> _Exercise description_:
Every line below should come back exactly as written, though the pictures stay out.

> _Screenshot and code edit data_:
___
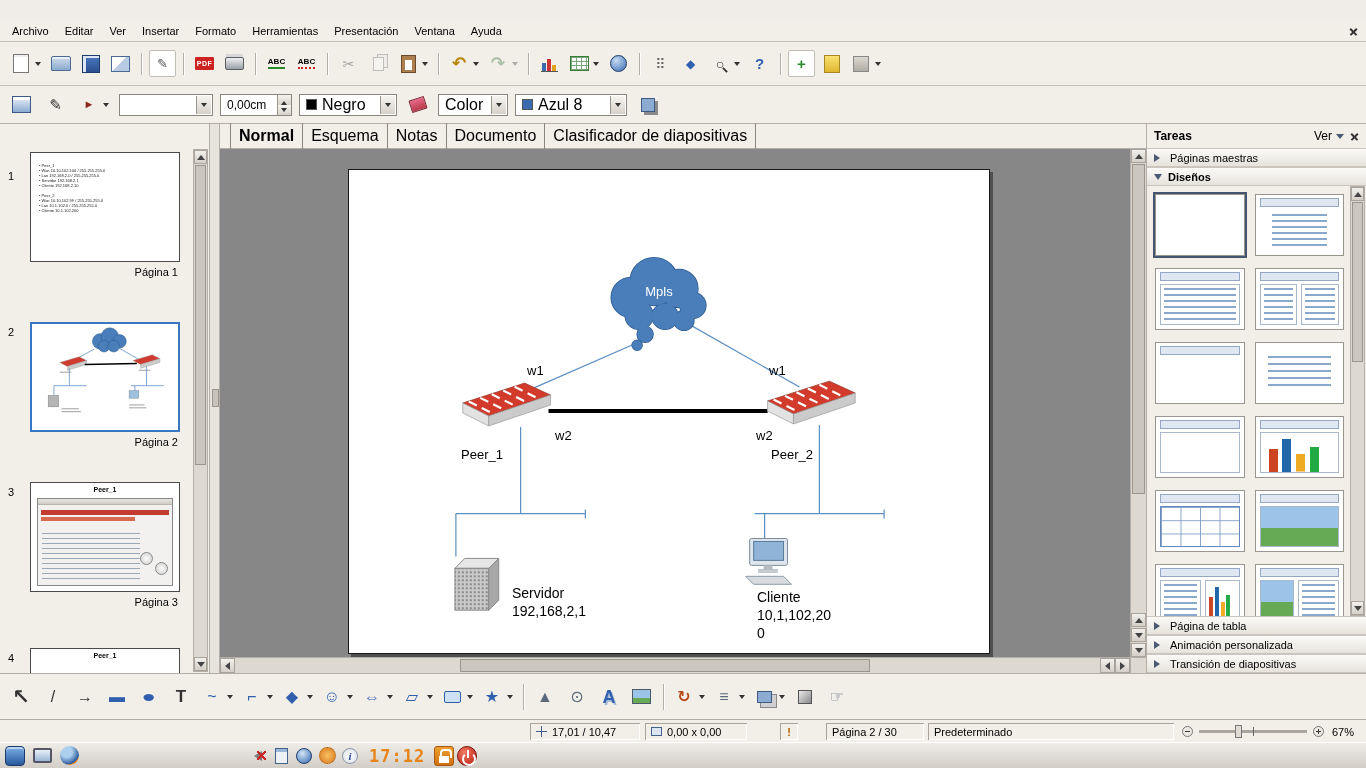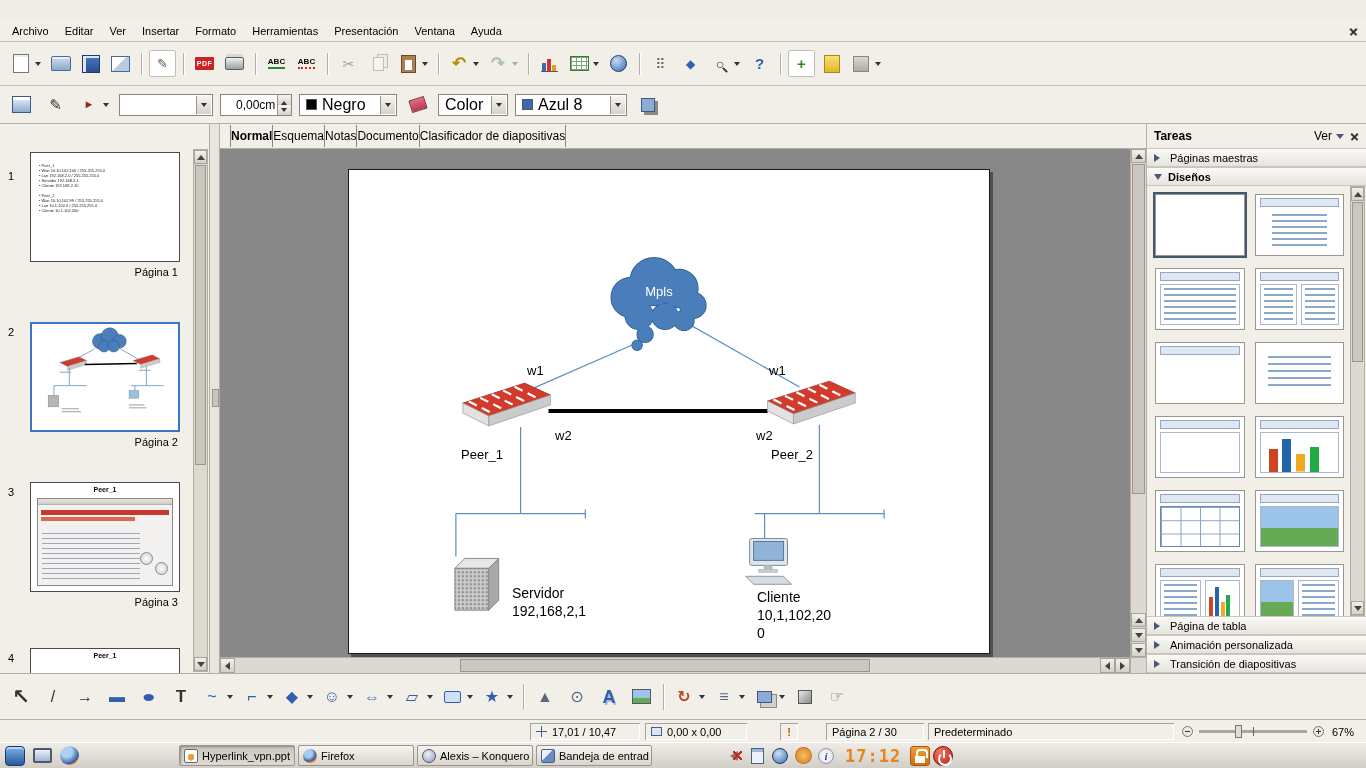--- a/index.html
+++ b/index.html
@@ -66,7 +66,7 @@
 .ca{border:3px solid transparent;border-top:4px solid #333;margin-top:4px}
 .swatch{width:11px;height:11px;border:1px solid #555;flex:none}
 .sw-black{background:#000}.sw-blue{background:#3a6ab0}
-.spin{height:22px;width:72px;background:#fff;border:1px solid #8a867e;display:flex;align-items:center;padding-left:15px;justify-content:space-between;flex:none}
+.spin{height:22px;width:72px;background:#fff;border:1px solid #8a867e;display:flex;align-items:center;padding-left:6px;justify-content:space-between;flex:none}
 .spin-btns{width:14px;height:100%;display:flex;flex-direction:column;border-left:1px solid #9a968e}
 .su,.sd{flex:1;background:linear-gradient(#f6f4f0,#d6d2ca);position:relative}
 .su::before{content:"";position:absolute;left:3px;top:3px;border:3px solid transparent;border-bottom:4px solid #333}

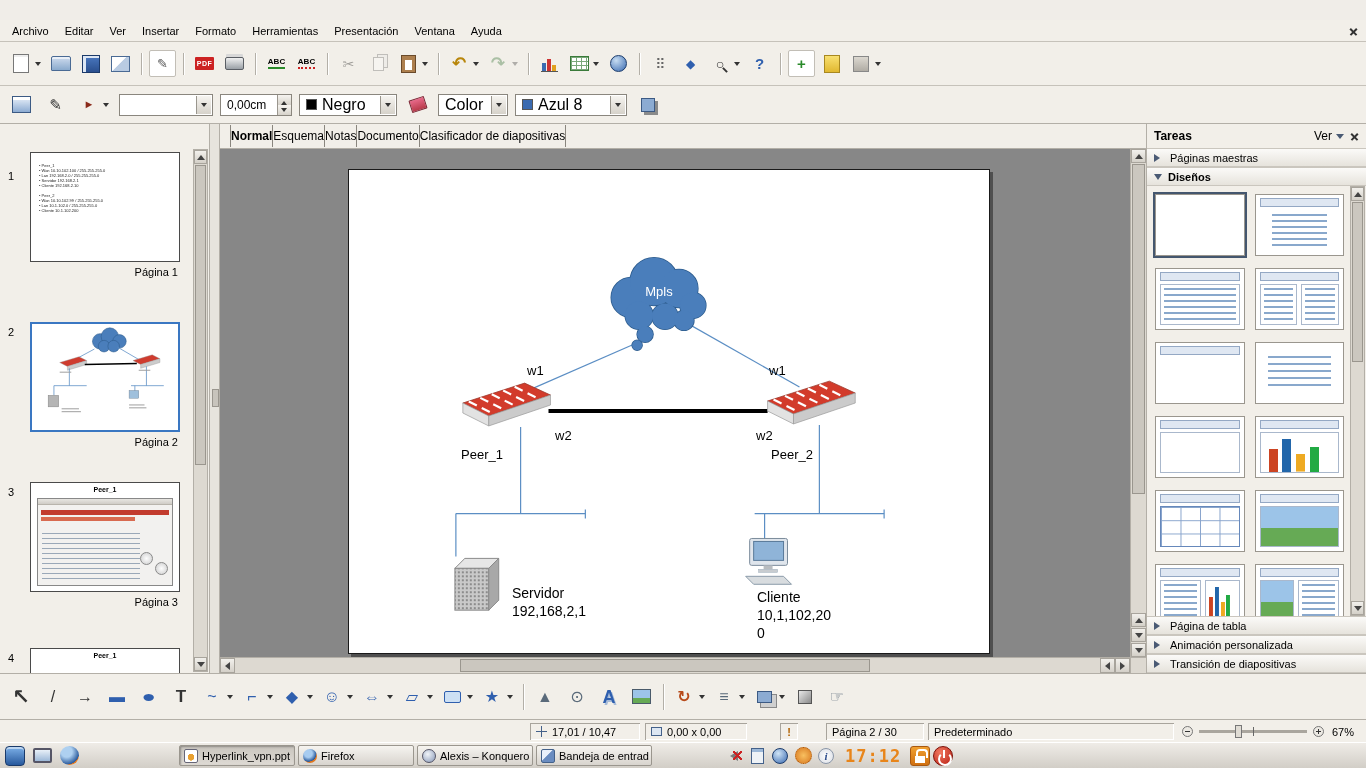--- a/index.html
+++ b/index.html
@@ -103,7 +103,7 @@
 
 .center{position:absolute;left:220px;top:124px;width:926px;height:549px;background:#f2efe9}
 .view-tabs{height:25px;display:flex;align-items:center;padding-left:10px;border-bottom:1px solid #b3afa7}
-.vtab{padding:4px 0;font-size:12px;border-right:1px solid #8a867e}
+.vtab{padding:4px 8px;font-size:16px;border-right:1px solid #8a867e}
 .vtab:first-of-type{border-left:1px solid #8a867e}
 .vtab.active{font-weight:bold}
 .canvas{position:absolute;left:0;top:25px;right:16px;bottom:16px;background:#878787;overflow:hidden}

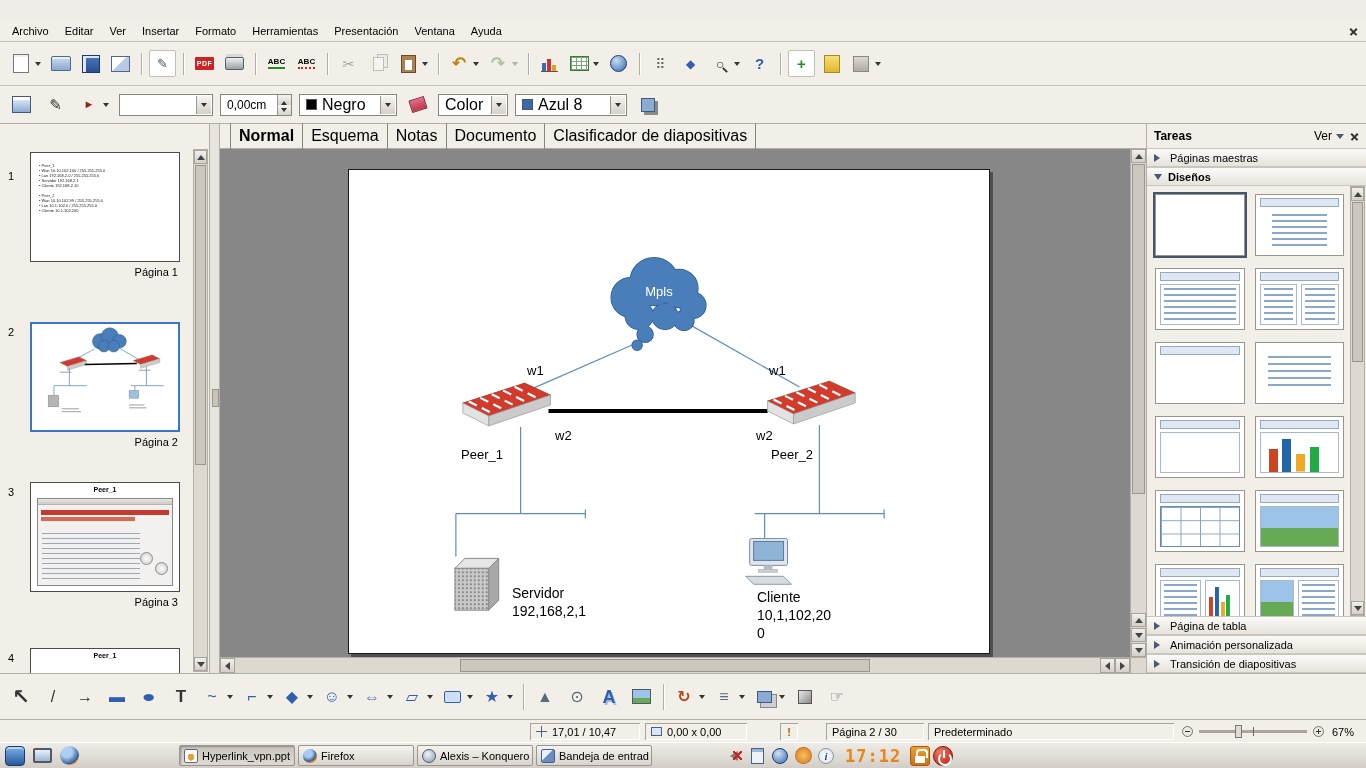--- a/index.html
+++ b/index.html
@@ -773,25 +773,6 @@
         <i class="k-globe"></i>
       </span>
     <span class="tk-spacer1"></span>
-    <span style="display:flex;gap:3px">
-
-    <span class="tkb tb-active ic-impress">
-          <i class="tkb-ico"></i>
-          <span>Hyperlink_vpn.ppt</span>
-        </span>
-        <span class="tkb ic-firefox">
-          <i class="tkb-ico"></i>
-          <span>Firefox</span>
-        </span>
-        <span class="tkb ic-konq">
-          <i class="tkb-ico"></i>
-          <span>Alexis – Konquero</span>
-        </span>
-        <span class="tkb ic-mail">
-          <i class="tkb-ico"></i>
-          <span>Bandeja de entrad</span>
-        </span>
-      </span>
     <span class="tk-spacer2"></span>
     <span class="tray-ic vol"></span>
     <span class="tray-ic">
___
> _Written solution_:
--- a/index.html
+++ b/index.html
@@ -66,7 +66,7 @@
 .ca{border:3px solid transparent;border-top:4px solid #333;margin-top:4px}
 .swatch{width:11px;height:11px;border:1px solid #555;flex:none}
 .sw-black{background:#000}.sw-blue{background:#3a6ab0}
-.spin{height:22px;width:72px;background:#fff;border:1px solid #8a867e;display:flex;align-items:center;padding-left:15px;justify-content:space-between;flex:none}
+.spin{height:22px;width:72px;background:#fff;border:1px solid #8a867e;display:flex;align-items:center;padding-left:6px;justify-content:space-between;flex:none}
 .spin-btns{width:14px;height:100%;display:flex;flex-direction:column;border-left:1px solid #9a968e}
 .su,.sd{flex:1;background:linear-gradient(#f6f4f0,#d6d2ca);position:relative}
 .su::before{content:"";position:absolute;left:3px;top:3px;border:3px solid transparent;border-bottom:4px solid #333}

--- a/index.html
+++ b/index.html
@@ -103,7 +103,7 @@
 
 .center{position:absolute;left:220px;top:124px;width:926px;height:549px;background:#f2efe9}
 .view-tabs{height:25px;display:flex;align-items:center;padding-left:10px;border-bottom:1px solid #b3afa7}
-.vtab{padding:4px 0;font-size:12px;border-right:1px solid #8a867e}
+.vtab{padding:4px 8px;font-size:16px;border-right:1px solid #8a867e}
 .vtab:first-of-type{border-left:1px solid #8a867e}
 .vtab.active{font-weight:bold}
 .canvas{position:absolute;left:0;top:25px;right:16px;bottom:16px;background:#878787;overflow:hidden}

--- a/index.html
+++ b/index.html
@@ -773,25 +773,6 @@
         <i class="k-globe"></i>
       </span>
     <span class="tk-spacer1"></span>
-    <span style="display:flex;gap:3px">
-
-    <span class="tkb tb-active ic-impress">
-          <i class="tkb-ico"></i>
-          <span>Hyperlink_vpn.ppt</span>
-        </span>
-        <span class="tkb ic-firefox">
-          <i class="tkb-ico"></i>
-          <span>Firefox</span>
-        </span>
-        <span class="tkb ic-konq">
-          <i class="tkb-ico"></i>
-          <span>Alexis – Konquero</span>
-        </span>
-        <span class="tkb ic-mail">
-          <i class="tkb-ico"></i>
-          <span>Bandeja de entrad</span>
-        </span>
-      </span>
     <span class="tk-spacer2"></span>
     <span class="tray-ic vol"></span>
     <span class="tray-ic">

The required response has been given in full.